Por que a OAB Nacional se posiciona contra o projeto dos chamados paralegais, bacharéis que cumpririam funções de auxílio a profissionais em escritórios de advocacia?

Lamachia
– O projeto está totalmente dissociado de tudo o que a OAB tem defendido, é um verdadeiro equívoco legislativo. Trata-se de um passo atrás para a qualificação da carreira jurídica no Brasil. Acaba sendo um desestímulo à qualificação do bacharel para a aprovação no Exame de Ordem, que é balizador de conhecimento mínimo para a garantia da defesa dos direitos da sociedade. Entretanto, não deixo de considerar que hoje temos um verdadeiro drama social, diante do número de bacharéis que não passam no exame, com o que se faz necessária uma profunda reflexão sobre o tema. Mas o certo é que não vamos avançar criando uma subclasse de advogados.

O que o senhor espera em relação ao marco do ensino jurídico que vem sendo articulado no Ministério da Educação com a participação da Ordem?
 
Lamachia – Sabemos muito bem do drama que enfrentam os bacharéis.

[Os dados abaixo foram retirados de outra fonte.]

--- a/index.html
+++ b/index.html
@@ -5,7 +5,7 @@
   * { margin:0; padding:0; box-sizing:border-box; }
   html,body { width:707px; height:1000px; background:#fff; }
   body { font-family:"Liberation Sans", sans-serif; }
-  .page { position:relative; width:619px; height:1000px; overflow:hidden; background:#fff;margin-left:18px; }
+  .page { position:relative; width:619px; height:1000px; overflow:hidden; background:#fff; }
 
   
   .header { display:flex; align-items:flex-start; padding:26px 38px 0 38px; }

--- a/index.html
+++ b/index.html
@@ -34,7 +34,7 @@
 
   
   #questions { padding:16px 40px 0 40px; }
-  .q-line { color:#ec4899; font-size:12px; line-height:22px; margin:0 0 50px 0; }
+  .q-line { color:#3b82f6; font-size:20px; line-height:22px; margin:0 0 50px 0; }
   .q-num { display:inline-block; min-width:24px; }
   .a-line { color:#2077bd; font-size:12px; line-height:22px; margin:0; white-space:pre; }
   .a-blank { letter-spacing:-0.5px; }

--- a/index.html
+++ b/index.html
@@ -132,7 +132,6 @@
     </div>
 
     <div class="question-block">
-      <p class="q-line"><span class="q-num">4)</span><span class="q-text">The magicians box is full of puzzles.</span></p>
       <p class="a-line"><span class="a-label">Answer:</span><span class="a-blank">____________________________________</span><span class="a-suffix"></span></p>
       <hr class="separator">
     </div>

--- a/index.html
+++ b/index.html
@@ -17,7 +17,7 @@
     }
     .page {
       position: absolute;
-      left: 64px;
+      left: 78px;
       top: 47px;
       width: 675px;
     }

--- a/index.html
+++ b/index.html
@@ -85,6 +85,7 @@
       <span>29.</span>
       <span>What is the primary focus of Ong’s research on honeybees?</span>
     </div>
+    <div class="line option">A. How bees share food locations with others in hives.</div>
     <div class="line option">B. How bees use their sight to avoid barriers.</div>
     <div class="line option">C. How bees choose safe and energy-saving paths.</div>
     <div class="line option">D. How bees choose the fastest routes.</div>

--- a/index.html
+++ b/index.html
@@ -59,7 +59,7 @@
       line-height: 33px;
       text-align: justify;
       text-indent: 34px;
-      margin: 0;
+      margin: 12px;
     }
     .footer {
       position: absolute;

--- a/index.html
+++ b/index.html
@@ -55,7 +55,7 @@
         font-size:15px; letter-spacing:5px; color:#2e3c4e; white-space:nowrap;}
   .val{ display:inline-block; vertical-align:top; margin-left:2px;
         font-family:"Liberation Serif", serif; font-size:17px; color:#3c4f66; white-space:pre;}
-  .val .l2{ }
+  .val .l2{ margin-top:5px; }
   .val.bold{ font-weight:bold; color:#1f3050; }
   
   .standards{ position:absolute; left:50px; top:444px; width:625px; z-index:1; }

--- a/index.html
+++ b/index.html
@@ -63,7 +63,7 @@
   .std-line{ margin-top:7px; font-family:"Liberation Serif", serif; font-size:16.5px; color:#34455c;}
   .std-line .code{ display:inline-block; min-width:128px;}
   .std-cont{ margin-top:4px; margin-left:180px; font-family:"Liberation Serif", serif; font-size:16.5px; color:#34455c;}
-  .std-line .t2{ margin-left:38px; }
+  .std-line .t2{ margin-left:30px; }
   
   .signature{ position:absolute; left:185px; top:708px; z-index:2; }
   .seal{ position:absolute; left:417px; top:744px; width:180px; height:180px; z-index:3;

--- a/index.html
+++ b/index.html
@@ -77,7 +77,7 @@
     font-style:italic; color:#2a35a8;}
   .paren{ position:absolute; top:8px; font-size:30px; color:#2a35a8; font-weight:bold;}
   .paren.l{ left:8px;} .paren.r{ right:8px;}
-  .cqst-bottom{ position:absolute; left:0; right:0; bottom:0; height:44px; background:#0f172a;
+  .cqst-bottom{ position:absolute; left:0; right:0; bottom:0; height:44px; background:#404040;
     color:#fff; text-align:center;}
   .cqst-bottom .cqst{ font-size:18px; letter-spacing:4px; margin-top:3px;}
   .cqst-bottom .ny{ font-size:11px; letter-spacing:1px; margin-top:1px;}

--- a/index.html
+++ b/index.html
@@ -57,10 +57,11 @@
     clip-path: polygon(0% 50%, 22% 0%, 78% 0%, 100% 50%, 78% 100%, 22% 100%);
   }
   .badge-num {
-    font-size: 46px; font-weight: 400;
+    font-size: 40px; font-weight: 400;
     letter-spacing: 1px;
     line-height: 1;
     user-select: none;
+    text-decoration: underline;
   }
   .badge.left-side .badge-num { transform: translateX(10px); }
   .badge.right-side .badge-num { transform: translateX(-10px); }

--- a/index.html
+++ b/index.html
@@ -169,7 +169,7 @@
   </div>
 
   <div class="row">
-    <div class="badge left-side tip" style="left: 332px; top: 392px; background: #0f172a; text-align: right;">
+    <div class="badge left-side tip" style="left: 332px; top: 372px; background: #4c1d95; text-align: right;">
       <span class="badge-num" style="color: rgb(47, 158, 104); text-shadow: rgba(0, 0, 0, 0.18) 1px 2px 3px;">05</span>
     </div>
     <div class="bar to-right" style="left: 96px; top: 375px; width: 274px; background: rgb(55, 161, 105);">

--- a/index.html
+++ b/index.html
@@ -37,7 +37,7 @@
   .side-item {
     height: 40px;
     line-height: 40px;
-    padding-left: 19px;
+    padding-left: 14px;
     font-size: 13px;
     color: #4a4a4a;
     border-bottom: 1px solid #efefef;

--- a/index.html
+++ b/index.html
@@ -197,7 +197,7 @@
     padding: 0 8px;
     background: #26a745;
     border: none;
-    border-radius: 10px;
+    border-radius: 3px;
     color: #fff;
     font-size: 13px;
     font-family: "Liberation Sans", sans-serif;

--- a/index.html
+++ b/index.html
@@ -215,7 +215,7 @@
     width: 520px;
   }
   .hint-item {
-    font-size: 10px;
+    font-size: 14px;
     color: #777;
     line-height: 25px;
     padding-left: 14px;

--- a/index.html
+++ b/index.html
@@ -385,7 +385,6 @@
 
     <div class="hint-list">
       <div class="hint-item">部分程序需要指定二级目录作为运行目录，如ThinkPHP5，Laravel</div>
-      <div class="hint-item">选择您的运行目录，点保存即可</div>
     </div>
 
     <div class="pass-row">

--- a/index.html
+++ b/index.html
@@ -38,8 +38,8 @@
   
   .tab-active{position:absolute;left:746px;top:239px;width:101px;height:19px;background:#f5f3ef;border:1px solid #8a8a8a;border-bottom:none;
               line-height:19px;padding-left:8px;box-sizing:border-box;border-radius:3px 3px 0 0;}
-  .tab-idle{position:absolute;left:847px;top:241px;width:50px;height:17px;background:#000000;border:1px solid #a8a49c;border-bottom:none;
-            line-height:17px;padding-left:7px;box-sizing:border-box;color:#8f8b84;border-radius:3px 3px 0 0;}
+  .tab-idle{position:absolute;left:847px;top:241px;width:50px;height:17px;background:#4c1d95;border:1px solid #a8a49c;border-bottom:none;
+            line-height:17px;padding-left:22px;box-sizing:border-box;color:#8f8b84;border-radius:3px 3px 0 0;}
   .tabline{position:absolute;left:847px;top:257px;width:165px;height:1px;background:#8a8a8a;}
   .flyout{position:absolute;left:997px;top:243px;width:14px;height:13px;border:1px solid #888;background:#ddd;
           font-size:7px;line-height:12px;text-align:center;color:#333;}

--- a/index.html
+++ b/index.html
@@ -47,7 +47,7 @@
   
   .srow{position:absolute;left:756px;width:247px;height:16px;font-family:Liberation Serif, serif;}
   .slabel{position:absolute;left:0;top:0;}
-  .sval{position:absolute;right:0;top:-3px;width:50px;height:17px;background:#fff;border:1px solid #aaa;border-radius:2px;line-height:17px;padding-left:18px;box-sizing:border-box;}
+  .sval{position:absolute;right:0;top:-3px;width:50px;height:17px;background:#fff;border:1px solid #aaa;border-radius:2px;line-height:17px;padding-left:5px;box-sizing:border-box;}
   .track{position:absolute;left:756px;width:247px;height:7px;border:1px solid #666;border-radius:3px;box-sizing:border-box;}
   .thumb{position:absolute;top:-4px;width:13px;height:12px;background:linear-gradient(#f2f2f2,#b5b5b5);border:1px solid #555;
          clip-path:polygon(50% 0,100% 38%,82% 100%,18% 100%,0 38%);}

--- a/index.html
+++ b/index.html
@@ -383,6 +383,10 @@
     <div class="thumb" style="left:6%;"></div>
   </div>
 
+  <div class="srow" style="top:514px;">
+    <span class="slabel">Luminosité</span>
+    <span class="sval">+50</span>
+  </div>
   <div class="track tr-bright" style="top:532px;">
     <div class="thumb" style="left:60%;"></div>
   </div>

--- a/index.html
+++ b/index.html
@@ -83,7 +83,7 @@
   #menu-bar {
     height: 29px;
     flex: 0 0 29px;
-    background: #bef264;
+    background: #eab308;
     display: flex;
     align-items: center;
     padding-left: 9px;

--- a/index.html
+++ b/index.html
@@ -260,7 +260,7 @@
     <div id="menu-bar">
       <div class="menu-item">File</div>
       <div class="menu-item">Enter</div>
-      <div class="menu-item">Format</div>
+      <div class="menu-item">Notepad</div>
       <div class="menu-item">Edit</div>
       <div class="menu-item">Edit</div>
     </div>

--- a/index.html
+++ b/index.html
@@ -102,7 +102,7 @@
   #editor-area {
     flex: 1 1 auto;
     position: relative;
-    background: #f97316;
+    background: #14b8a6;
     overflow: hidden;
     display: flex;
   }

Tenho a convicção de que a grande maioria dos não aprovados no Exame de Ordem é, na verdade, vítima de um estelionato educacional, promovido por faculdades caça-níqueis, mais preocupadas com o lucro fácil do que com a devida formação dos alunos. A Ordem busca junto ao MEC uma grande reforma no ensino jurídico do país, para que alunos sejam verdadeiramente preparados para a advocacia. São muitos os critérios a serem alterados, como a análise periódica da qualidade do conteúdo e do corpo de professores, da quantidade de vagas disponíveis, do número de alunos por sala de aula, da qualidade das bibliotecas, da supervisão adequada do período de estágio. E, mais do que isso, é preciso que a Ordem tenha o poder de veto de cursos sem a devida qualificação, o que hoje está acontecendo diante de convênio firmado entre OAB e MEC para sustar a autorização para funcionamento de novas faculdades de Direito. Entretanto, precisamos tornar definitivamente vinculativo o parecer da OAB.  A Comissão Nacional de Educação Jurídica do Conselho Federal da OAB, ao longo dos últimos anos, tem opinado previamente nos processos de criação e reconhecimento ou credenciamento de faculdades junto ao Ministério da Educação. No entanto, esses pareceres têm caráter meramente opinativo, ou seja, o MEC pode ou não acatá-los. Apesar de a Ordem rejeitar, em média, 90% dos pedidos que dão entrada, em menos de 15 anos o Brasil passou de 150 para 1.260 faculdades de Direito, formando cerca de 100 mil bacharéis por ano.